I would agree with their headline of: "At Least One Company is Making Money off of Social Networking".

I've seen the ads for this company's games on facebook too and it seems like they do put quite a bit into advertising. A lot of my friends are playing the game and it's showing up on my news feed all the time.

An old friend of mine is also part of a company that produces similar games and is enjoying quite a bit of success as well - being venture-funded and expanding into different geographic regions.

Very cool. Read the rest of the article here on Zynga.

Wednesday, October 21, 2009

Building a Product so that all Parties Benefit

Saw two similar complaints pop up on my iGoogle feed and makes you think about product design.

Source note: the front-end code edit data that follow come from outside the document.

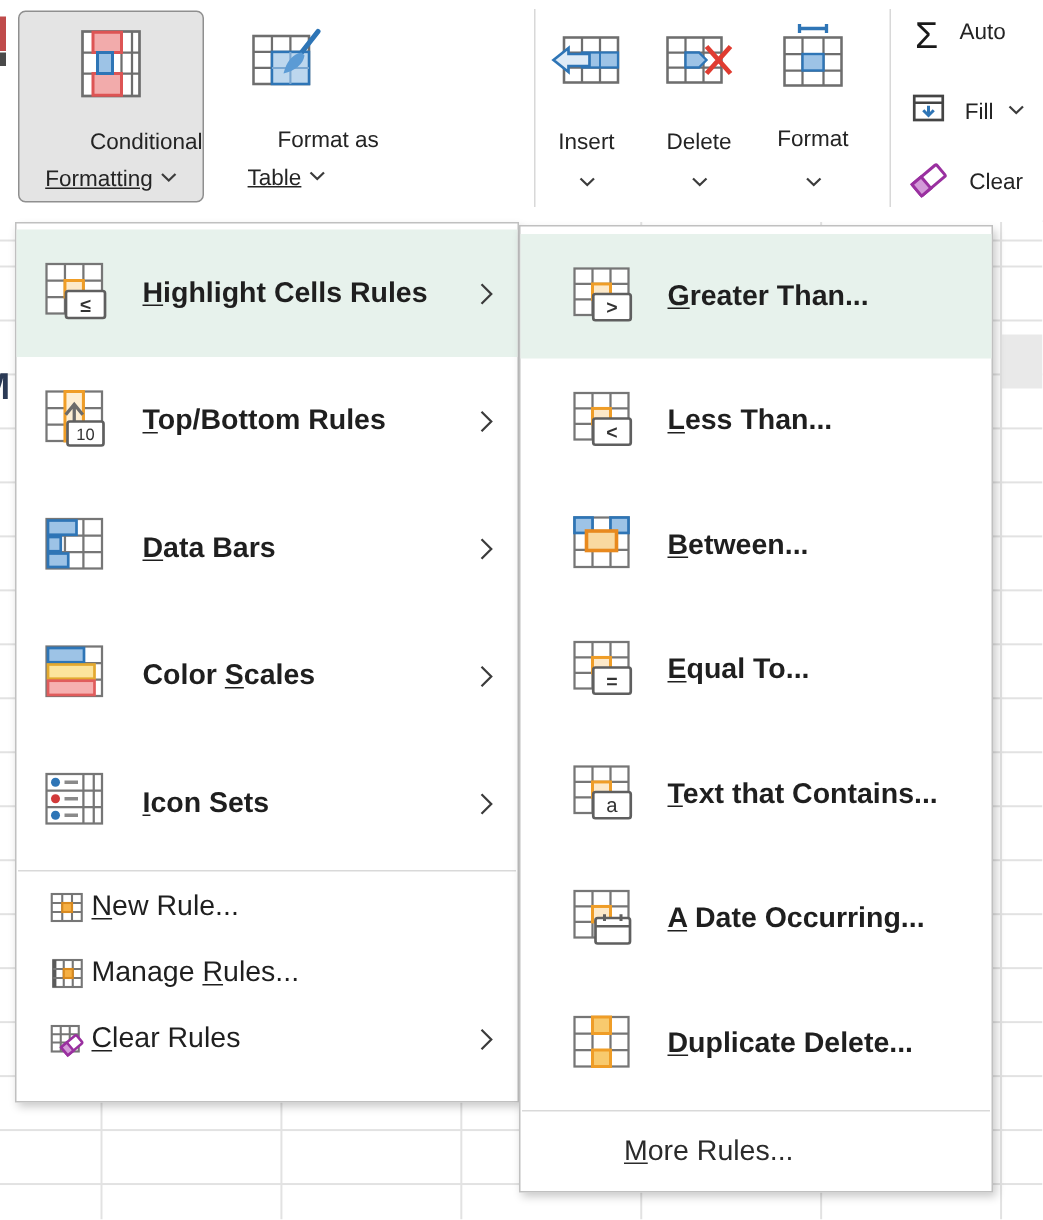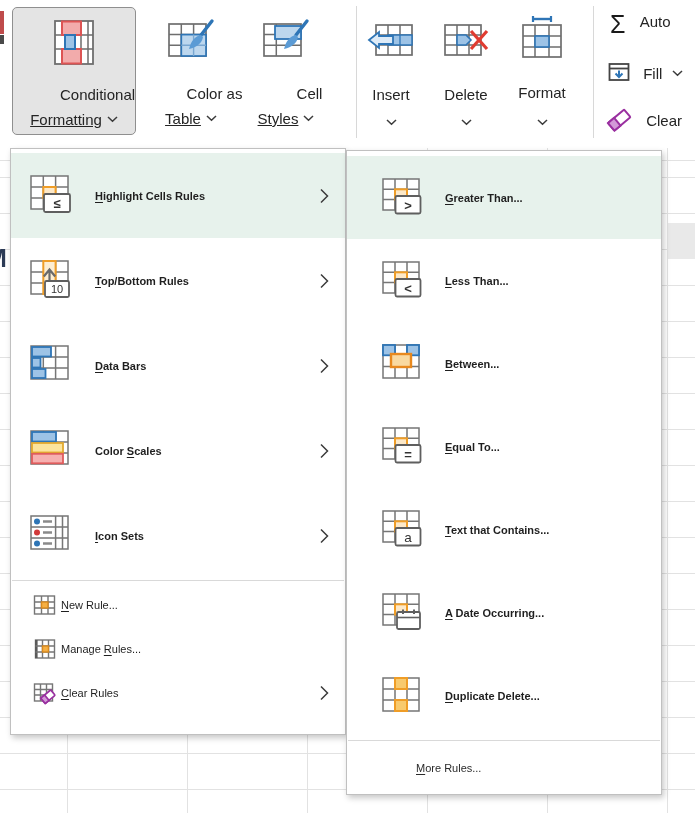--- a/index.html
+++ b/index.html
@@ -98,7 +98,7 @@
           <path d="M34 17 C28 18 24 23 22 31 C30 29 35 25 36 19 Z" fill="#5b9bd5"></path>
         </svg>
       </span>
-      <div class="blab l1">Color as</div>
+      <div class="blab l1">Format as</div>
       <div class="blab l2"><span>Table</span><span class="small-chev"><svg width="11" height="7">
               <polyline points="1,1 5.5,5.3 10,1" fill="none" stroke="#3c3c3c" stroke-width="1.5"></polyline>
             </svg></span></div>

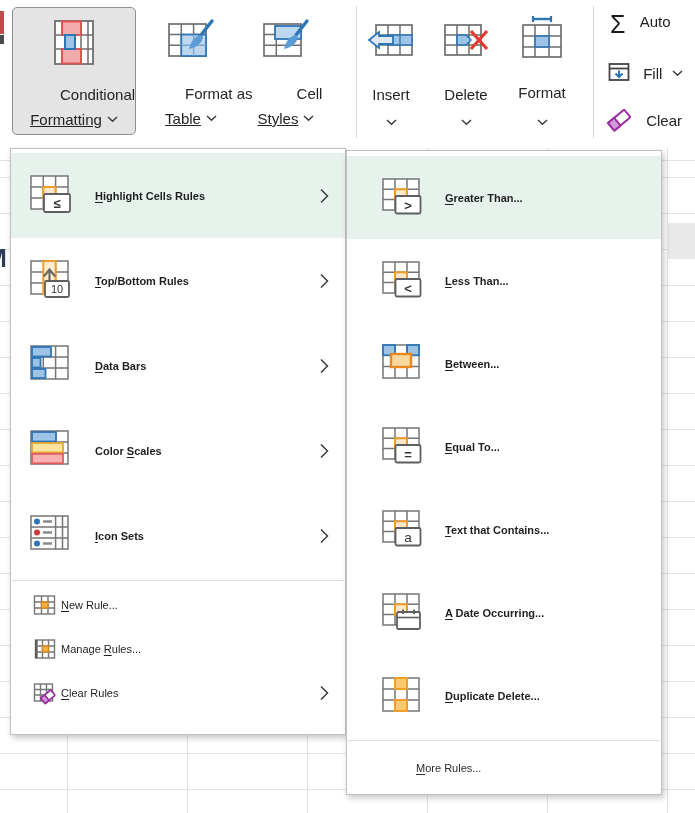--- a/index.html
+++ b/index.html
@@ -104,21 +104,6 @@
             </svg></span></div>
     </div>
 
-    <div class="rbtn" style="left:246px;width:80px;">
-      <span class="ricon">
-        <svg width="48" height="48" viewBox="0 0 48 48">
-          <rect x="2" y="6" width="37" height="32" fill="#fff" stroke="#6e6e6e" stroke-width="1.7"></rect>
-          <path d="M14.3 6v32M2 16.6h37M2 27.3h37" stroke="#6e6e6e" stroke-width="1.5" fill="none"></path>
-          <rect x="13" y="8" width="26" height="13" fill="#bdd7ee" stroke="#2e75b6" stroke-width="1.8"></rect>
-          <line x1="45" y1="3" x2="34" y2="17" stroke="#2e75b6" stroke-width="3.4" stroke-linecap="round"></line>
-          <path d="M34 17 C28 18 24 23 22 31 C30 29 35 25 36 19 Z" fill="#5b9bd5"></path>
-        </svg>
-      </span>
-      <div class="blab l1">Cell</div>
-      <div class="blab l2"><span>Styles</span><span class="small-chev"><svg width="11" height="7">
-              <polyline points="1,1 5.5,5.3 10,1" fill="none" stroke="#3c3c3c" stroke-width="1.5"></polyline>
-            </svg></span></div>
-    </div>
 
     <div class="vsep" style="left:356px;"></div>
 

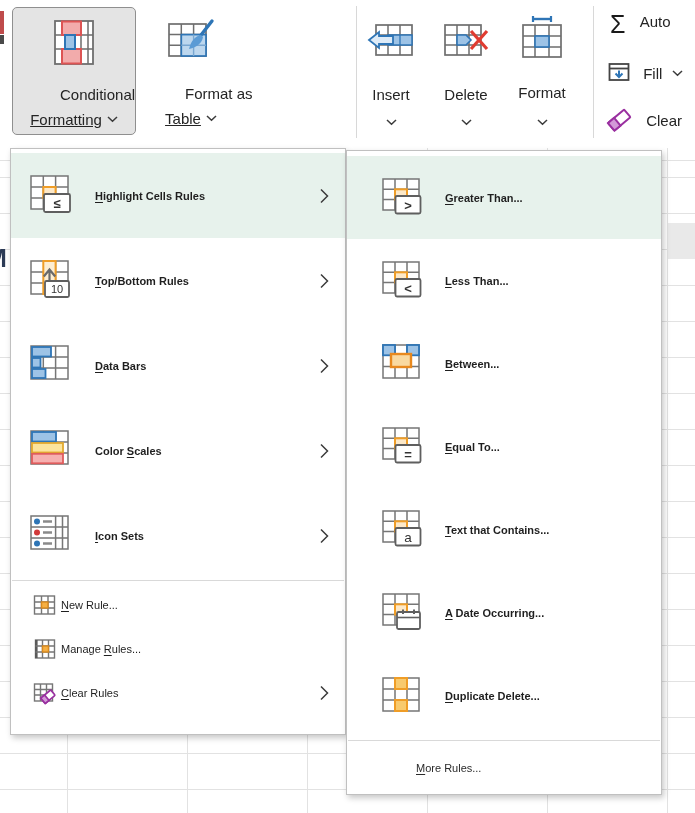--- a/index.html
+++ b/index.html
@@ -44,7 +44,7 @@
   .menu-main .mi.big .micon{margin-left:18px;width:46px;height:46px;}
   .menu-sub  .mi.big .micon{margin-left:34px;width:44px;height:44px;}
   .mi.small .micon{margin-left:22px;width:24px;height:24px;}
-  .mlabel{font-size:11px;font-weight:bold;color:#1f1f1f;white-space:nowrap;}
+  .mlabel{font-size:19px;font-weight:bold;color:#1f1f1f;white-space:nowrap;}
   .menu-main .mi.big .mlabel{margin-left:20px;}
   .menu-sub  .mi.big .mlabel{margin-left:20px;}
   .mi.small .mlabel{margin-left:4px;font-weight:normal;}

When you come up with a business model, you are trying to solve a need; if it's just "really cool" but doesn't solve a need for customers, then you might as well forget it. This product that's being talked about and labeled as "dumb smart meters" by Fast Company are the smart meters that have been installed in millions of homes by PG&E amongst other companies that sell similar products.

What the product has done though, is raise hell for customers that are claiming their fees have gone WAY up for no obvious reason (now we should note that these customers also neglected to realize that there were rate hikes in 2008 and March of 2009). The other twist is that the meter company did screw up and ended up having to pay back $240 million in fees.

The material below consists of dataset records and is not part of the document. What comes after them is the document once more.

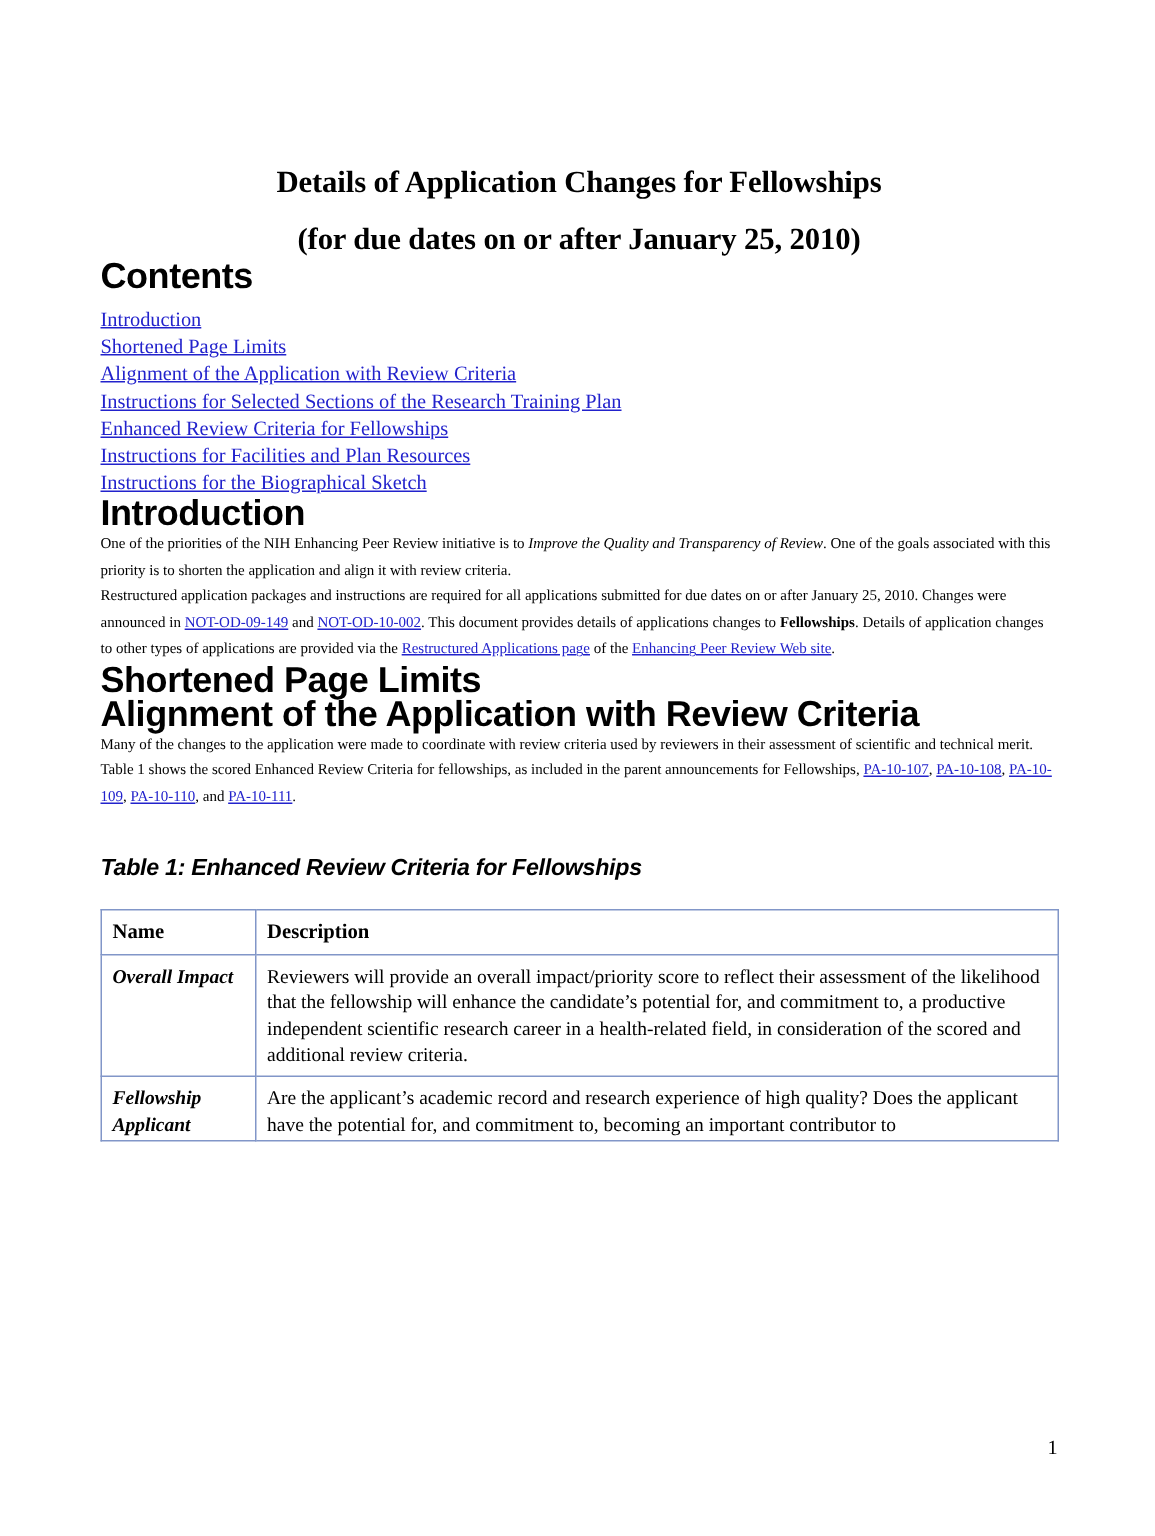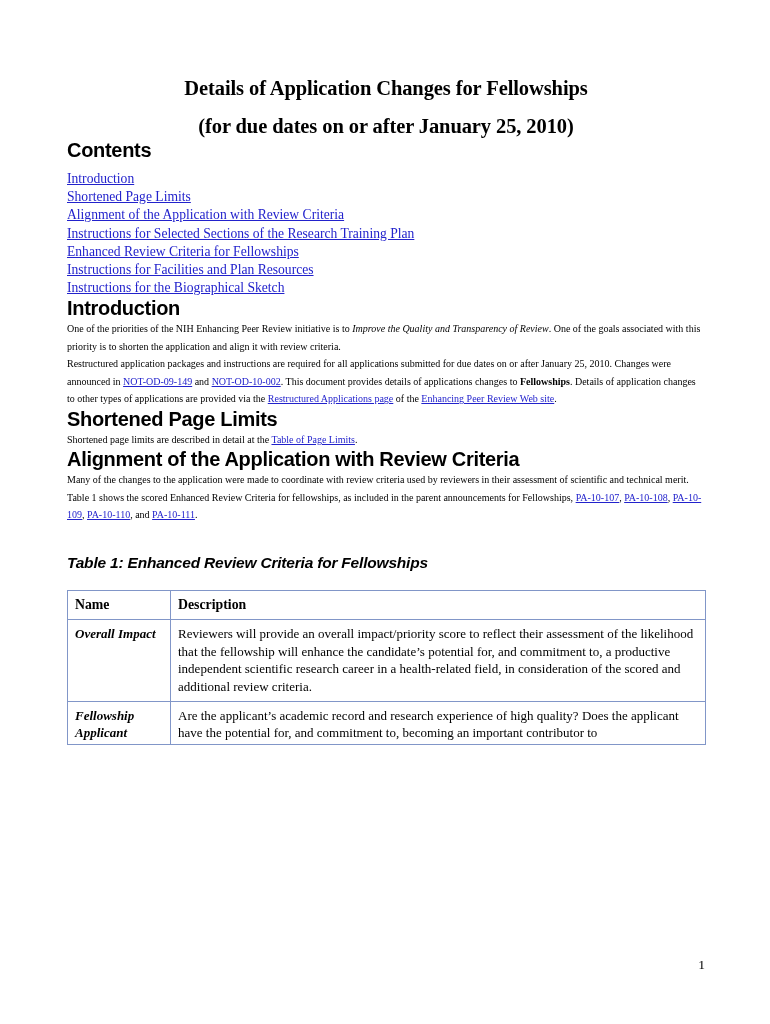--- a/index.html
+++ b/index.html
@@ -31,7 +31,7 @@
     font-size: 20.5px;
     line-height: 25px;
     margin: 0;
-    padding-top: 76px;
+    padding-top: 110px;
     letter-spacing: -0.1px;
   }
   .doc-title .line2 { display: block; margin-top: 13px; }

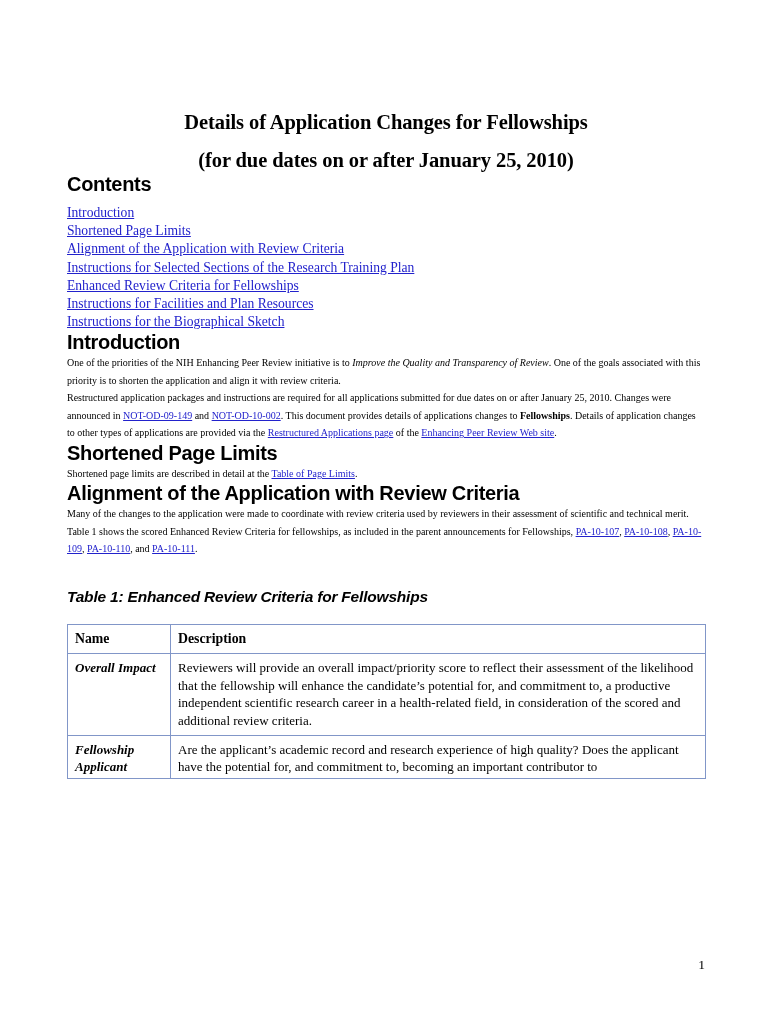--- a/index.html
+++ b/index.html
@@ -46,7 +46,7 @@
   h2.sec-heading {
     font-family: "Liberation Sans", "DejaVu Sans", sans-serif;
     font-weight: bold;
-    font-size: 20px;
+    font-size: 24px;
     line-height: 23px;
     margin: 0;
     padding: 0;

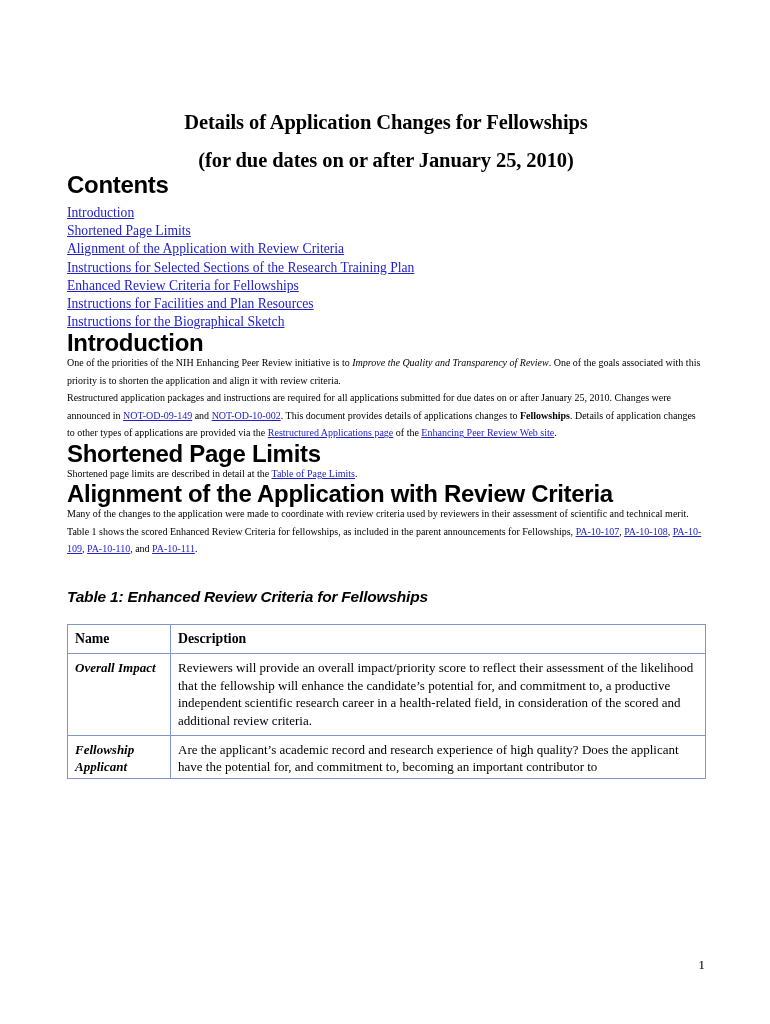--- a/index.html
+++ b/index.html
@@ -176,7 +176,6 @@
     <p class="body p-intro2"><span>Restructured application packages and instructions are required for all applications submitted for due dates on or after January 25, 2010. Changes were announced in </span><span class="link">NOT-OD-09-149</span><span> and </span><span class="link">NOT-OD-10-002</span><span>. This document provides details of applications changes to </span><span class="bold">Fellowships</span><span>.  Details of application changes to other types of applications are provided via the </span><span class="link">Restructured Applications page</span><span> of the </span><span class="link">Enhancing Peer Review Web site</span><span>.</span></p>
 
     <h2 class="sec-heading h-shortened">Shortened Page Limits</h2>
-    <p class="body p-shortened"><span>Shortened page limits are described in detail at the </span><span class="link">Table of Page Limits</span><span>.</span></p>
 
     <h2 class="sec-heading h-alignment">Alignment of the Application with Review Criteria</h2>
     <p class="body p-alignment"><span>Many of the changes to the application were made to coordinate with review criteria used by reviewers in their assessment of scientific and technical merit.   Table 1 shows the scored Enhanced Review Criteria for fellowships, as included in the parent announcements for Fellowships, </span><span class="link">PA-10-107</span><span>, </span><span class="link">PA-10-108</span><span>, </span><span class="link">PA-10-109</span><span>, </span><span class="link">PA-10-110</span><span>, and </span><span class="link">PA-10-111</span><span>.</span></p>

Long story short, smart meters didn't achieve the anticipated objective of reducing energy consumption, instead its accuracy increased customer fees, generated a ton of complaints and caused a headache for the party that originally wanted to install it.

In this case the product obviously pissed off its end-customers, but keep in mind that there are other parties that you should aim to please (or at least don't piss them off). Think of your business partners (don't screw up your system integration), think of your internal staff (pissing off your operations or customer service people cannot do any good for your sales figures) and even your competitors (heard of something called retaliation or predatory pricing?)

So in a sense all of these parties matter because they are involved in the success of your business; make sure you keep all of these relationships healthy, and you are always trying to design your product so that there is buy-in at all levels - here's what I mean...build it so that:
  1. Customers will PAY for it
  2. Business partners will endorse it and promote it
  3. Operations won't have a headache trying to manage the day-to-day workflow (does your product make it easy for your ops people to make it work?)
  4. Customer service is actually providing customer service and dealing with hate mail from customers (if you can't make your customers love your product off the bat, at least don't make them hate it - like in the case of these smart meters)
Now to think about my own product strategy so it meets all the above criterion. Easy to say, hard to do! Good luck!

Thursday, October 15, 2009

The Customer Sales Process

Right now customers come to our website and book transactions. We process it and within a couple days they see the converted funds in their bank accounts.

Emails are triggered and sent out during the transaction process at the following points:
1) When you book the transaction you receive an email stating that your booking was successful;
2) When we receive the funds for your transaction we tell you that we've received it via email;
3) When we send out the converted funds to your bank account we let you know that it's on its way.

There's a missing piece here that we should have put in - an after sales component.

Why aren't we sending our customers an email say a week or two weeks after their transaction to encourage them to book additional transactions? We have seen customers who have exchanged with us once and left their accounts sitting there for months at a time before they do another transaction. Given that our customers are NOT speculators I wonder if our after sales tactics to drive more volume would even work - BUT, as a customer myself of other online services, I like to see that once in a while those services send me a value-add email.

With all these online services right now - an email with a catchy subject line would be a good reminder to the customer that your company is still up and running.